=== Begin Enclosure ===
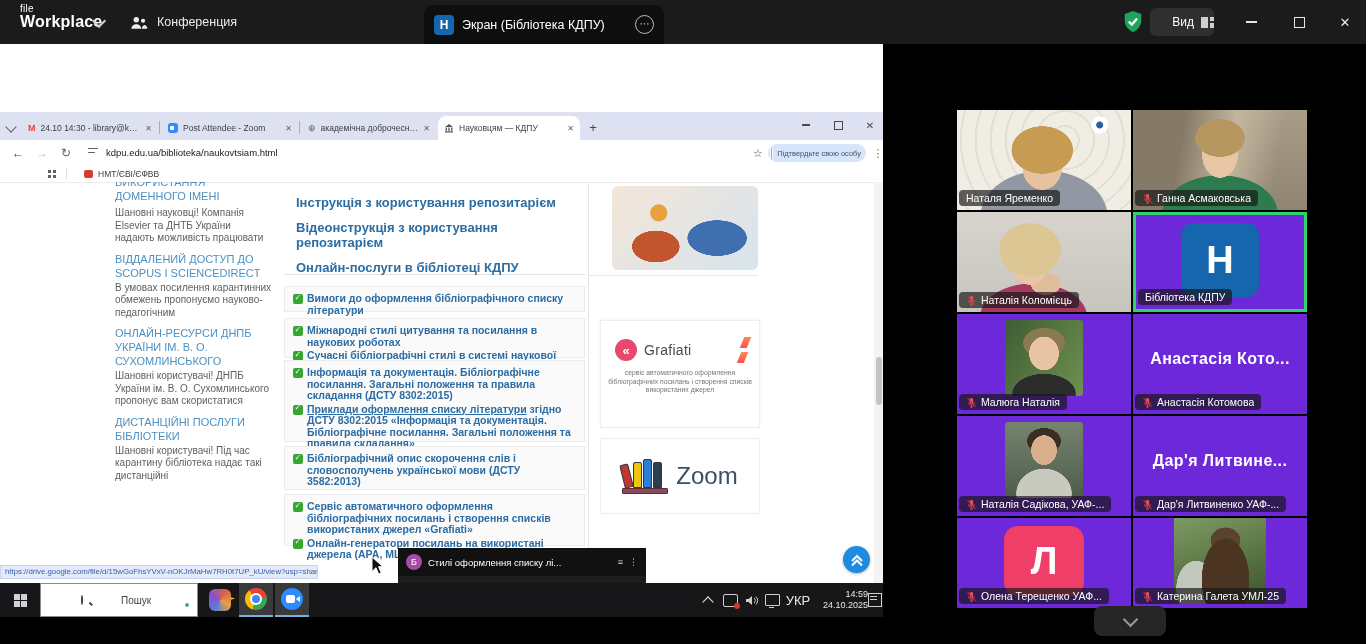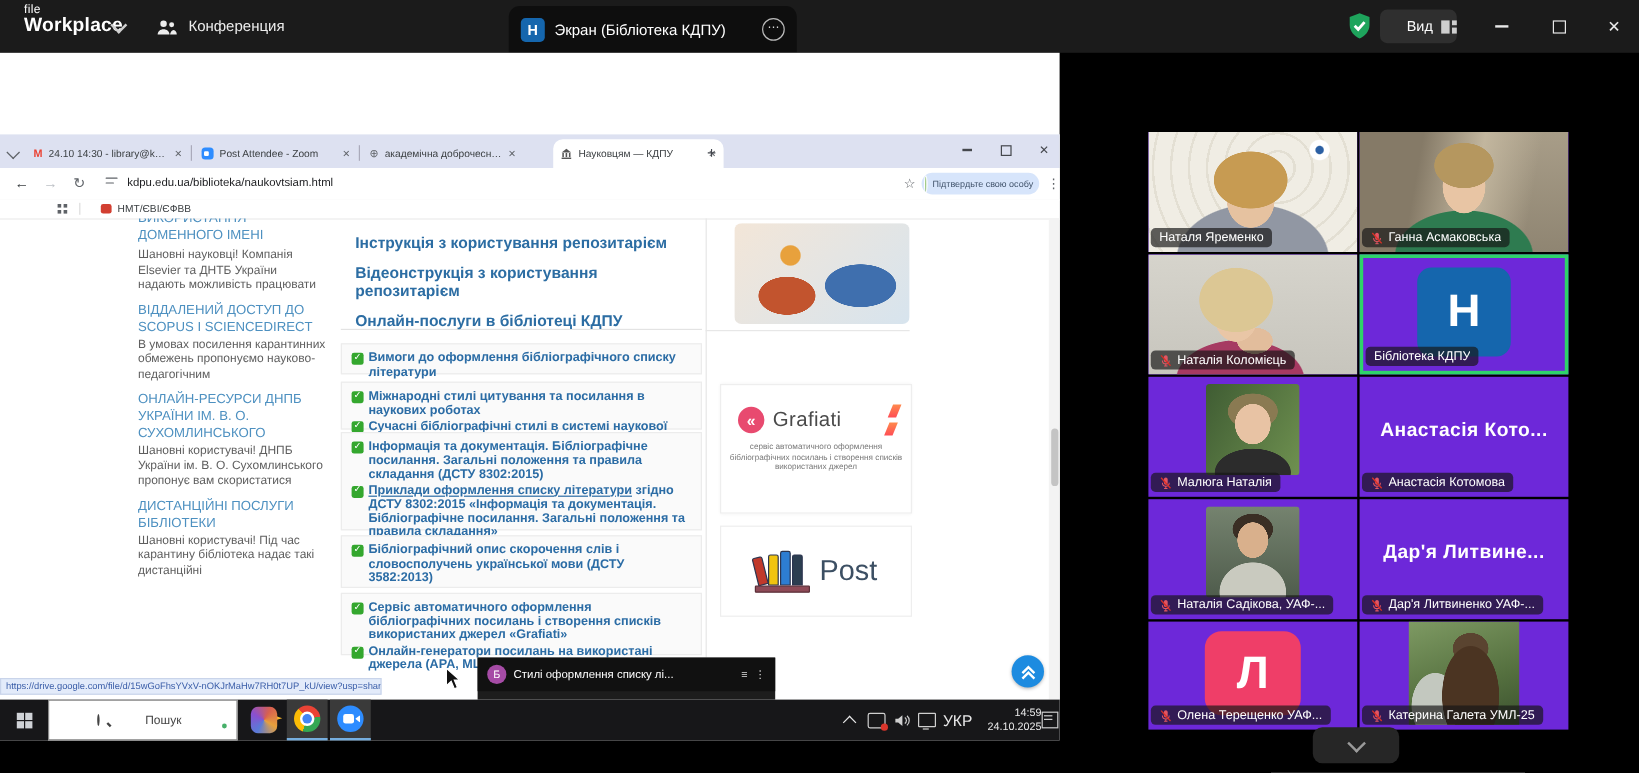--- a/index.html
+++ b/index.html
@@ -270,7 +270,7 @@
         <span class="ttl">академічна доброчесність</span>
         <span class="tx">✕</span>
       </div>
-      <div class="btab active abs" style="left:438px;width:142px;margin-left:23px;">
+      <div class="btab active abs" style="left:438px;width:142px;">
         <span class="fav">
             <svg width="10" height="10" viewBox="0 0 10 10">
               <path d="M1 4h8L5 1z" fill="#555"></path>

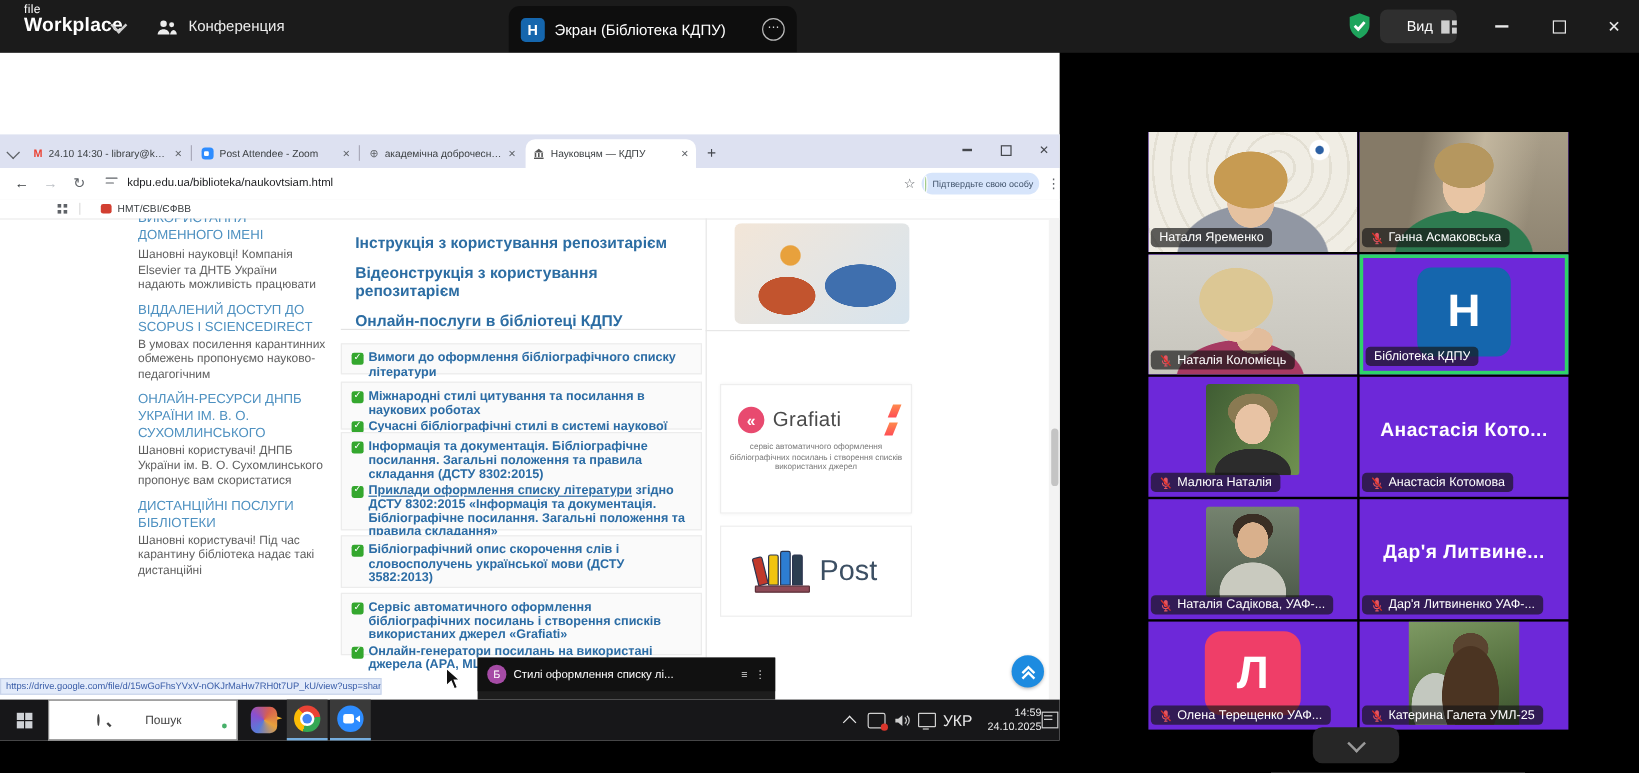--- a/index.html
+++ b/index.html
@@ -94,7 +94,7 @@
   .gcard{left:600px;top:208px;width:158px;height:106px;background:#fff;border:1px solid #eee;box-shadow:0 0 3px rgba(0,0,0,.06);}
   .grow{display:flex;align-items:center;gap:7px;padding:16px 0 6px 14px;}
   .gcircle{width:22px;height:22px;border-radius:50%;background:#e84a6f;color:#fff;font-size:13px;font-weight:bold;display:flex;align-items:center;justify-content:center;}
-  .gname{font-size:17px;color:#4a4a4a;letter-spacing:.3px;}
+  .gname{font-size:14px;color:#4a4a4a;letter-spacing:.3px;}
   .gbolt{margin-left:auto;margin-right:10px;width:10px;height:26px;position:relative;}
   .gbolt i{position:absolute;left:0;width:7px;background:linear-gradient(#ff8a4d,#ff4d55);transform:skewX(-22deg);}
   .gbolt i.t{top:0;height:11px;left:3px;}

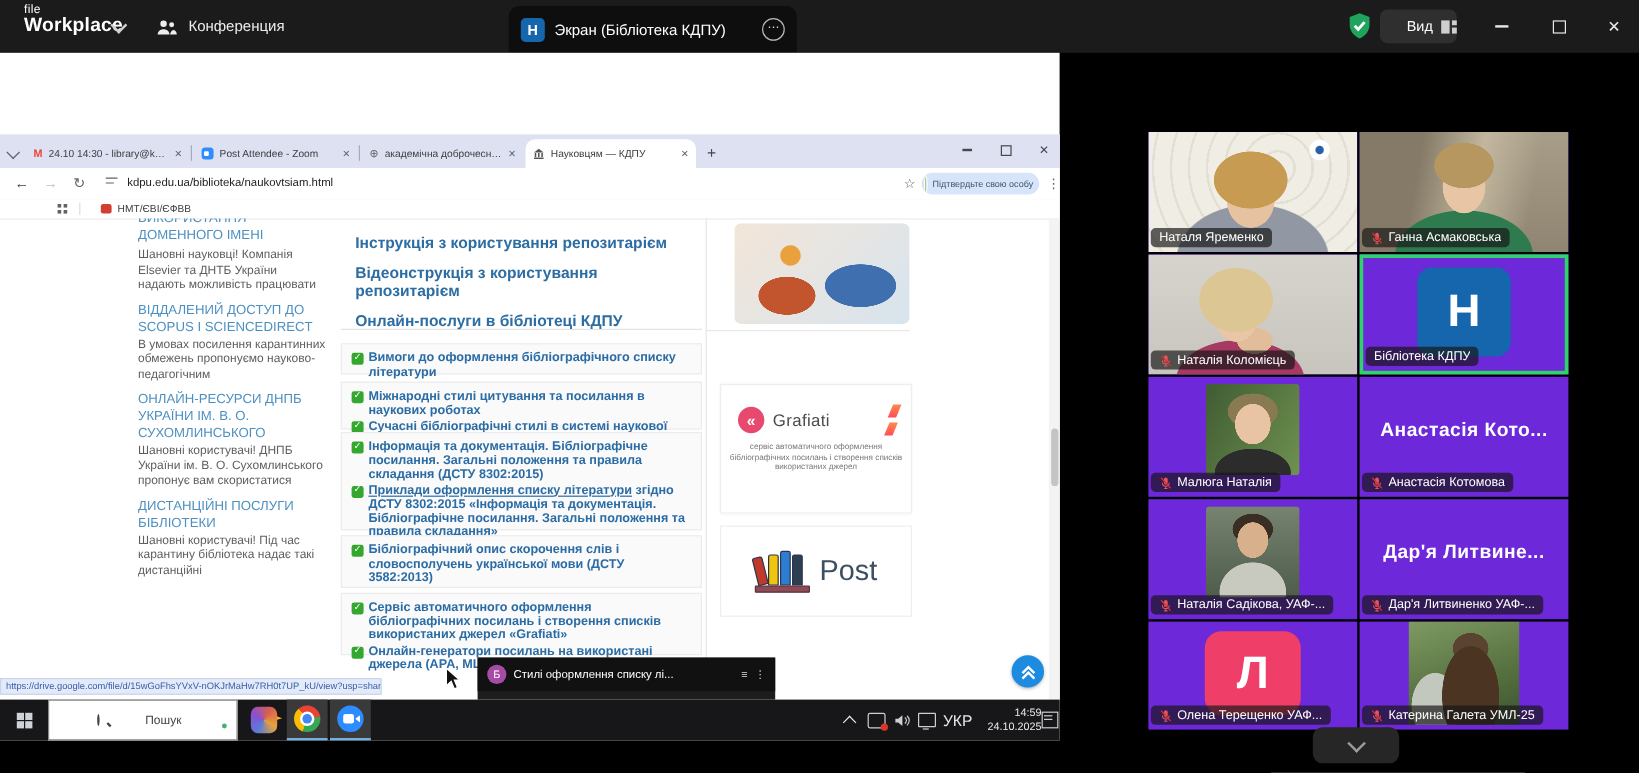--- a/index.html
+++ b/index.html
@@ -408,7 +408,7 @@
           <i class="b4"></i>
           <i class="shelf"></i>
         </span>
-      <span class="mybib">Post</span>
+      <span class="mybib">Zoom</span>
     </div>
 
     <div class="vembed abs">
=== End Enclosure ===
=== Begin Enclosure ===
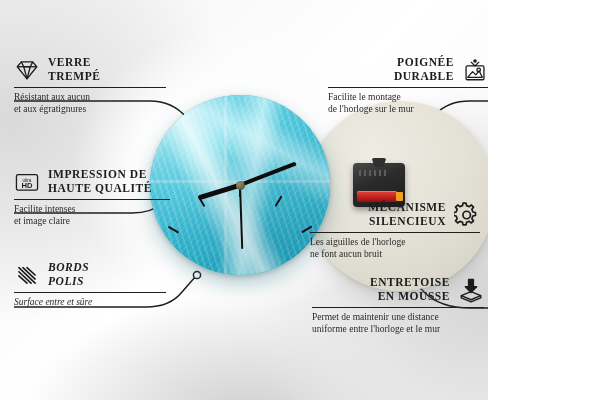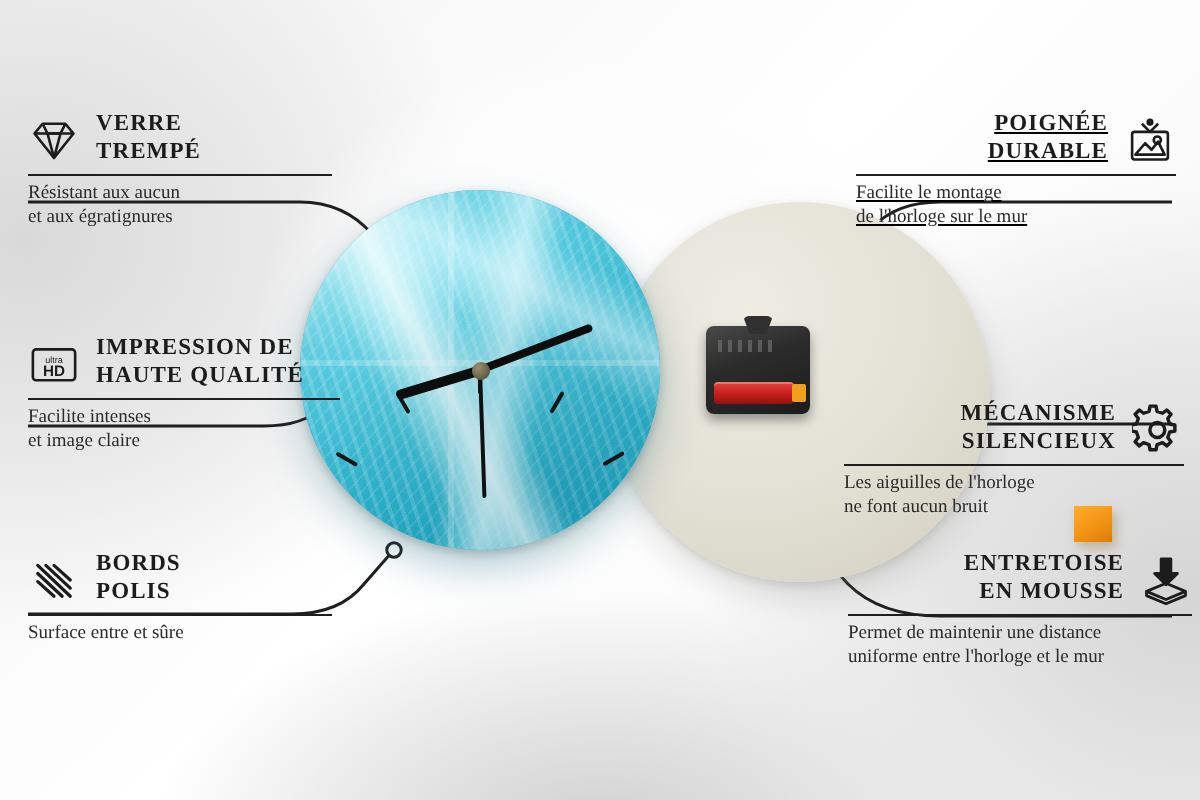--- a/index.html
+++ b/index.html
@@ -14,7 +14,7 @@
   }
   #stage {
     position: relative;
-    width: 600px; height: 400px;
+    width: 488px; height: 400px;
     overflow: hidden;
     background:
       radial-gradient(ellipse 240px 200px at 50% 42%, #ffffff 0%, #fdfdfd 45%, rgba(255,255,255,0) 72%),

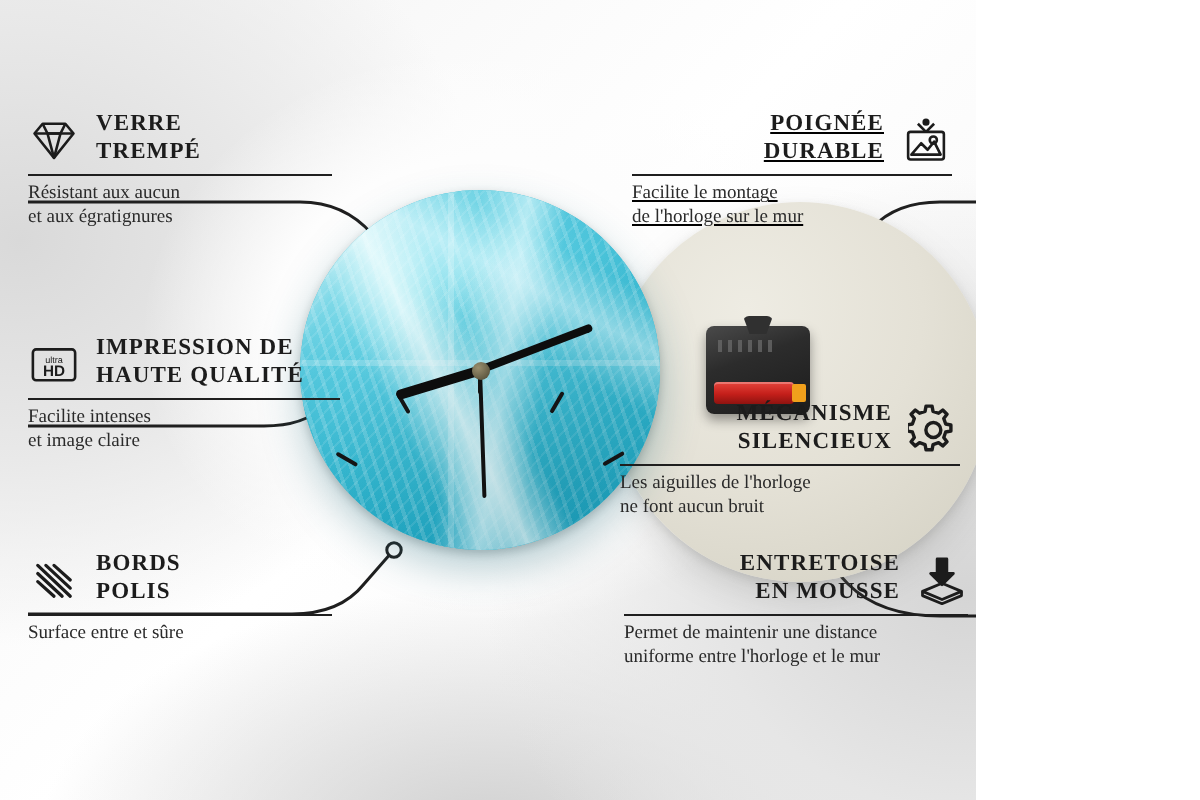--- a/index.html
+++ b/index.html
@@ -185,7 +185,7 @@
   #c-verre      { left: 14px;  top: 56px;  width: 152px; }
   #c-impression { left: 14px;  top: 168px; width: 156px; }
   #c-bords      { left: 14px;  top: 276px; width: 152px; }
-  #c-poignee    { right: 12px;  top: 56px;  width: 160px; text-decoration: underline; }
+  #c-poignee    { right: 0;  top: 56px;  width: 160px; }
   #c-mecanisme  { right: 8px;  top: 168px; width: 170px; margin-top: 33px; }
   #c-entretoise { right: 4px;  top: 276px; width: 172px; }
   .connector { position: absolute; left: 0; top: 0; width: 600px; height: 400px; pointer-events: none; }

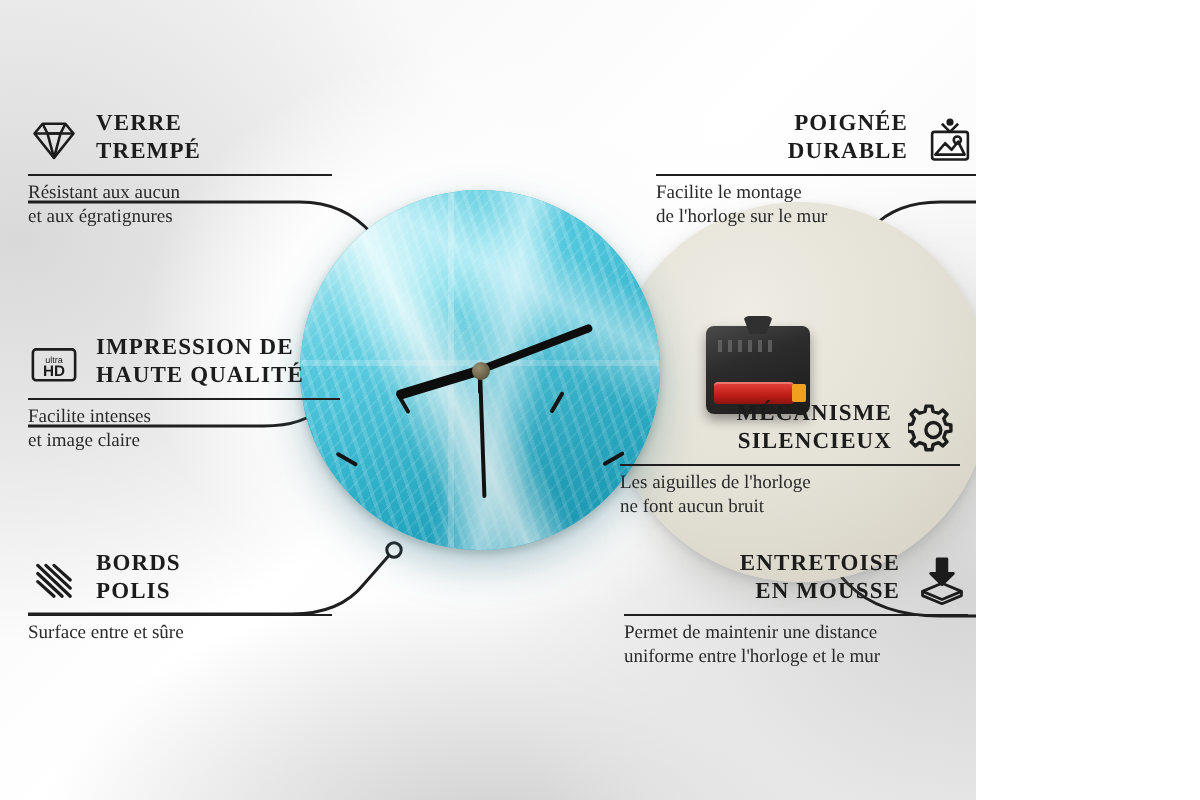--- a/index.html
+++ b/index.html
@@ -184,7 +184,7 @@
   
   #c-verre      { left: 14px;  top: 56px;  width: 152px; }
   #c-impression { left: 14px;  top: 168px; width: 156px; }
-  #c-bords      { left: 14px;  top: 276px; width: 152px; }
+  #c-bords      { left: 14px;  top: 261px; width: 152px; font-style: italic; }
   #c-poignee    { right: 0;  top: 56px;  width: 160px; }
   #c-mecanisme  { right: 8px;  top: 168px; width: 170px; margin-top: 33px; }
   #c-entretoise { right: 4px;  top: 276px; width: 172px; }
=== End Enclosure ===
◆ **WHAT IS BEING ASKED**
Go through the listing above, and whenever a line holds the word "gbolt", copy it.

◆ **RESPONSE BELOW**
   .gbolt{margin-left:auto;margin-right:10px;width:10px;height:26px;position:relative;}
   .gbolt i{position:absolute;left:0;width:7px;background:linear-gradient(#ff8a4d,#ff4d55);transform:skewX(-22deg);}
   .gbolt i.t{top:0;height:11px;left:3px;}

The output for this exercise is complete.